Difference of degree.  I consider it perfectly okay to have a sizing
property pay attention to inherent sizing characteristics in the sized
object.  I don't consider it okay for a property value that appears to
be all about tiling instead rotate certain types of images because it
determines that that particular type of image would be prettier
rotated.


> Radial gradients don't present the same problems when background-tiling that linear gradients do.
>
>> Finally, it ensures feature parity between the two types of gradients
>> - you can tile *or* repeat both gradients.
>
> Not as nicely.
>
>> (And, of course, this is all dependent on me actually uncommenting the
>> section on repeating gradients.)
>
> Even if you do add repeating gradients, that is still repeating within each image tile. How on earth does this prevent you from tweaking how 'background-repeat' tiles each linear-gradient tile? If 'background-repeat' was adjusted to deal better with tiles having an angled linear gradient, you would *still* be able to tile *or* repeat both gradients.
>
> Your argument is circular: you say that we can't fix the way linear-gradient images are tiled because then you would have to change radial gradients too for consistency, but we can't change radial gradients too because it would be nonsensical and unneeded and wouldn't even make them multiple tiles any more, and therefore is inconsistent.

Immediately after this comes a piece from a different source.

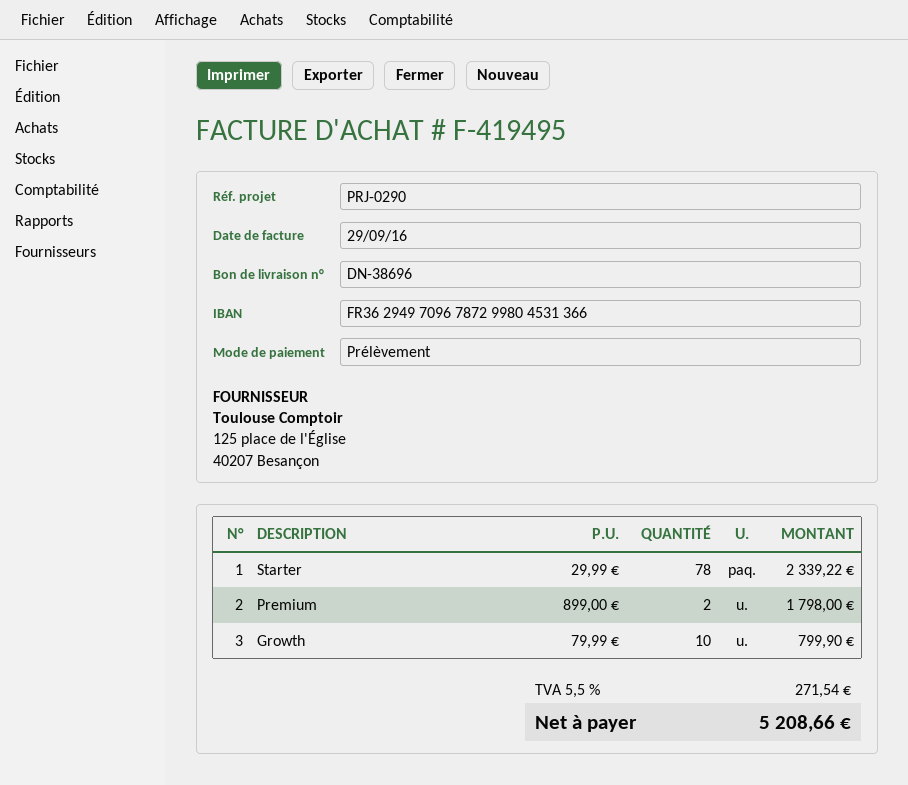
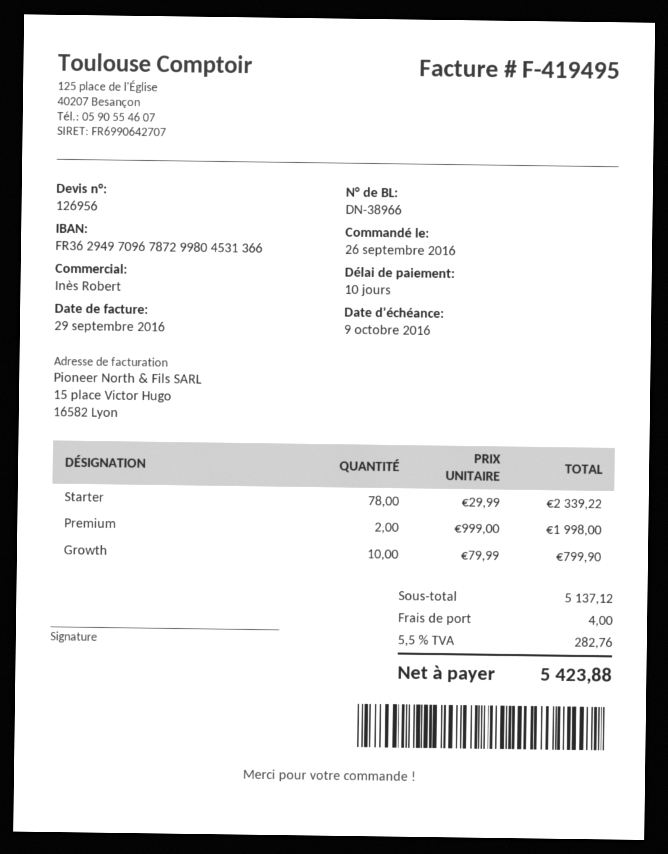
delivery note number: DN-38696 -> DN-38966
Premium: 2 x 899.00 = 1798.00 -> 2 x 999.00 = 1998.00
shipping: none -> 4.00
tax: 5.5% = 271.54 -> 5.5% = 282.76
total: 5208.66 -> 5423.88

Dude, that's not a circular argument, that's just a normal argument
exploiting a structure similar to reductio ad absurdum.  If assuming X
leads to a logical inconsistency somewhere else, then X was wrong.
(Since we're not doing strict logical proofs I can't assert that ~X
must be true, but I can take it as evidence against X.)


> Using background properties to tile gradients is a powerful feature that should not be dismissed to out-of-hand. Consider the following:
[snip]

I don't disagree at all.  Tiling gradients is useful, yes.


> Or a small variation:
>
>  DIV {
>        background-image: url(h-groove.png);
>        background-image: linear-gradient(90deg, #999, #ddd 5px, white );
>        background-size: 100% 75px;
>        background-repeat:space;
> }
>
> With this version, the background size remains fixed, and the UA doesn't even need to know about 'background-size' if it is using the raster image (progressive enhancement, again). I don't get an exact number of tiles, but with more modern UAs that understand the linear-gradient and 'background-repeat:space' I do get them evenly spaced tiles at an approximate height.

Ah, I always forget about the 'space' value.  That serves the purposes
of my 'consistency' argument well.  'space' tiles the source image,
like all the other background-repeat values, then inserts empty space
between the tiles.  I don't think it makes much sense for 'space' to
rotate a linear gradient.  But it doesn't make much sense for only
'repeat' to have the special rotation behavior either.  So, we
shouldn't have special rotation behavior.